Again, the core problem with many powerful and extraordinary characters is that their creators neglect to figure out and show us what makes them really and truly people, and instead rely mainly or even solely on their extraordinary characteristics to hold their audience's interest. The trouble with this is that eventually, the novelty of how extraordinary they are will wear off for most, and there won't be anything else to hold their interest. So the more you can develop this character as a three-dimensional person, the less likely you are to have this problem.

A few final tips.

You definitely want to avoid protagonist-centered morality. No matter how amazing or extraordinary your character is, they shouldn't be right all the time, and not everything should be about them and what they want. And remember, worlds that totally revolve around their main characters tend to be relatively boring and end up feeling small, and in the long run, harder to generate new plots and drama in.

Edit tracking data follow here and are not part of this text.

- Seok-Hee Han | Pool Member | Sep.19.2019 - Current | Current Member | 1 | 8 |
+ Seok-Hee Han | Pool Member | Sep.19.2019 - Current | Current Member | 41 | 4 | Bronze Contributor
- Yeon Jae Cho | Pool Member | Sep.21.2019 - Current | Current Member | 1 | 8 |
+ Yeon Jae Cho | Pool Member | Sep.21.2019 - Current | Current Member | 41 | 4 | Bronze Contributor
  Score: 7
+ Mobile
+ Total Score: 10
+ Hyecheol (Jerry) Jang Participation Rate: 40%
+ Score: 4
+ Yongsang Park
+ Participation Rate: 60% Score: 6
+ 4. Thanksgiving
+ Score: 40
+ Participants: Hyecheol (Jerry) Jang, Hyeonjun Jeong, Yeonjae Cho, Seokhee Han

Likewise, check the elitism. Your character's extraordinary qualities don't make them more worthy or deserving of living their dreams or calling the shots than anyone else.

And finally, it's important to make sure that no matter how powerful they are, they still face meaningful challenges and don't render other protagonists unnecessary or redundant. If the only real point of having these other characters around is to serve as your main character's audience, then the whole thing can end up feeling like a big ego-stroking exercise, and that's super annoying to engage with as an audience.

Also, you might want to take a look at:

Things About Skills, Talents, & Knowledge Writers Need To Know
Basic Tips To Write Better Geniuses, Scientists, & Intellectuals
Basic Tips To Write Better (And More Likeable) Badasses
Tips 'N Stuff To Create, Write, & Draw Better Female Action Heroes
Tips & Ideas To Make Better & More Interesting Powers
On Writing & Roleplaying Wise Characters

Protagonist-Centered Morality: What It Is, And How You Can Avoid It
Pointlessly Edgy Tropes To Reconsider Using
Tips For Writing Dark Stories, Settings, & Characters

Basic Tips To Create Better Characters With Tragic & Traumatic Backstories
Basic Tips To Improve Your OCs & Fan Characters
Common Problems In Roleplaying Characters
Common, Yet Terrible Character Descriptors - And How To Fix Them (And Write Better Descriptions In General)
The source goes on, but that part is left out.